## Assigned task
Reproduce each line of the following material exactly, omitting the images.

## Data for this exercise
◆ ◆ ◆

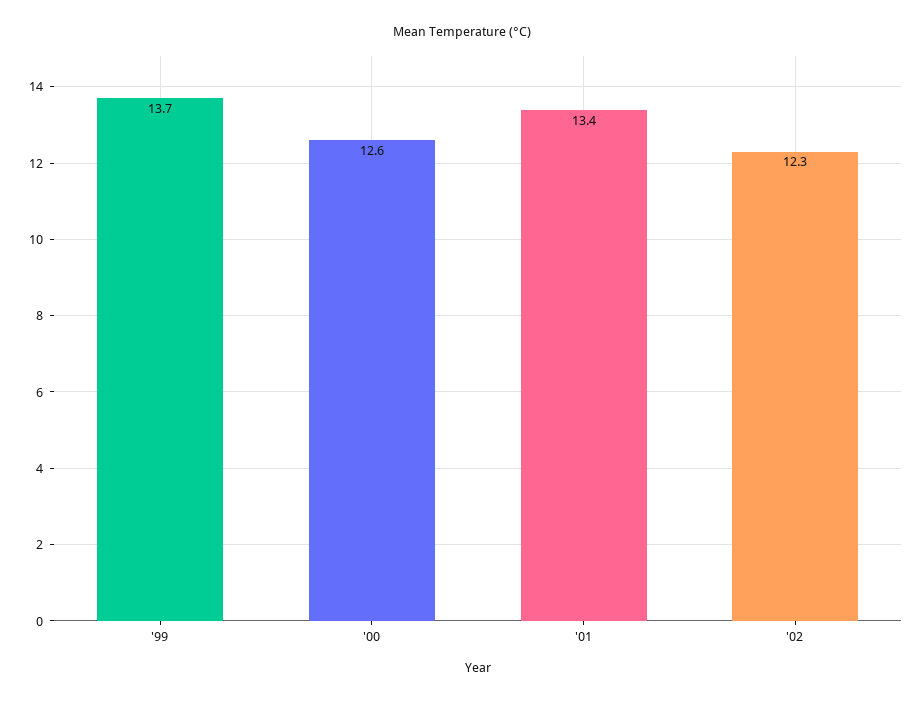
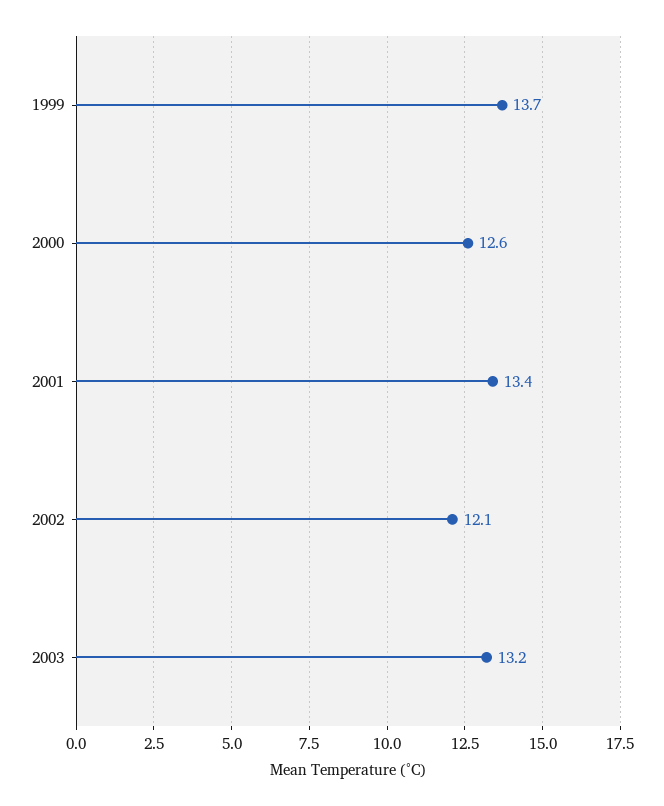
'02: 12.3 -> 12.1
2003: none -> 13.2

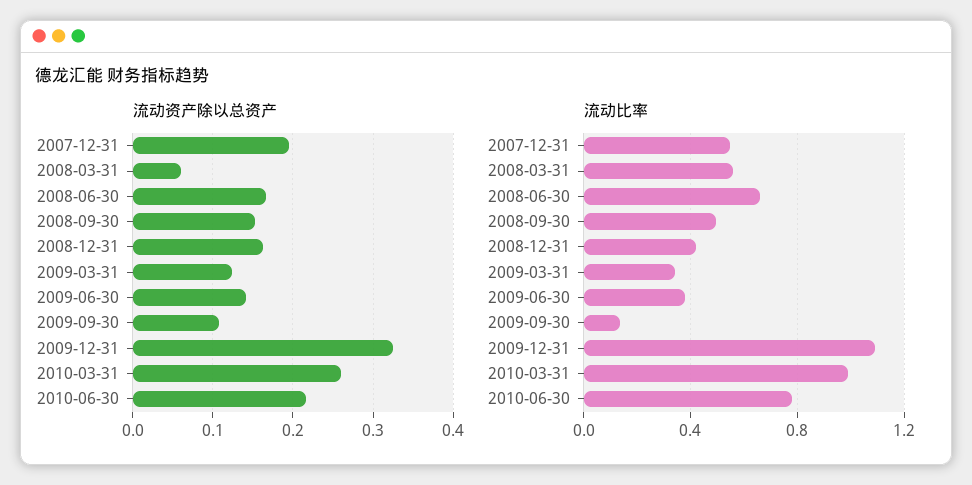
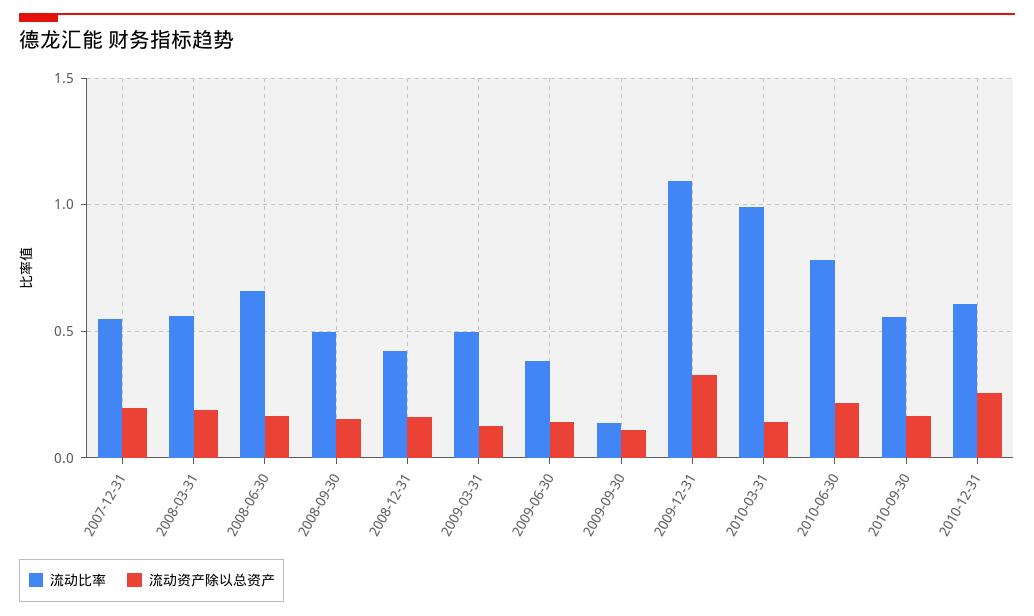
流动资产除以总资产, 2008-03-31: 0.06 -> 0.2
流动资产除以总资产, 2010-03-31: 0.26 -> 0.15
流动比率, 2009-03-31: 0.35 -> 0.5
流动比率, 2010-09-30: none -> 0.55
流动资产除以总资产, 2010-09-30: none -> 0.15
流动比率, 2010-12-31: none -> 0.6
流动资产除以总资产, 2010-12-31: none -> 0.25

◆ ◆ ◆

## Output of the task
'02: 12.3 -> 12.1
2003: none -> 13.2

流动资产除以总资产, 2008-03-31: 0.06 -> 0.2
流动资产除以总资产, 2010-03-31: 0.26 -> 0.15
流动比率, 2009-03-31: 0.35 -> 0.5
流动比率, 2010-09-30: none -> 0.55
流动资产除以总资产, 2010-09-30: none -> 0.15
流动比率, 2010-12-31: none -> 0.6
流动资产除以总资产, 2010-12-31: none -> 0.25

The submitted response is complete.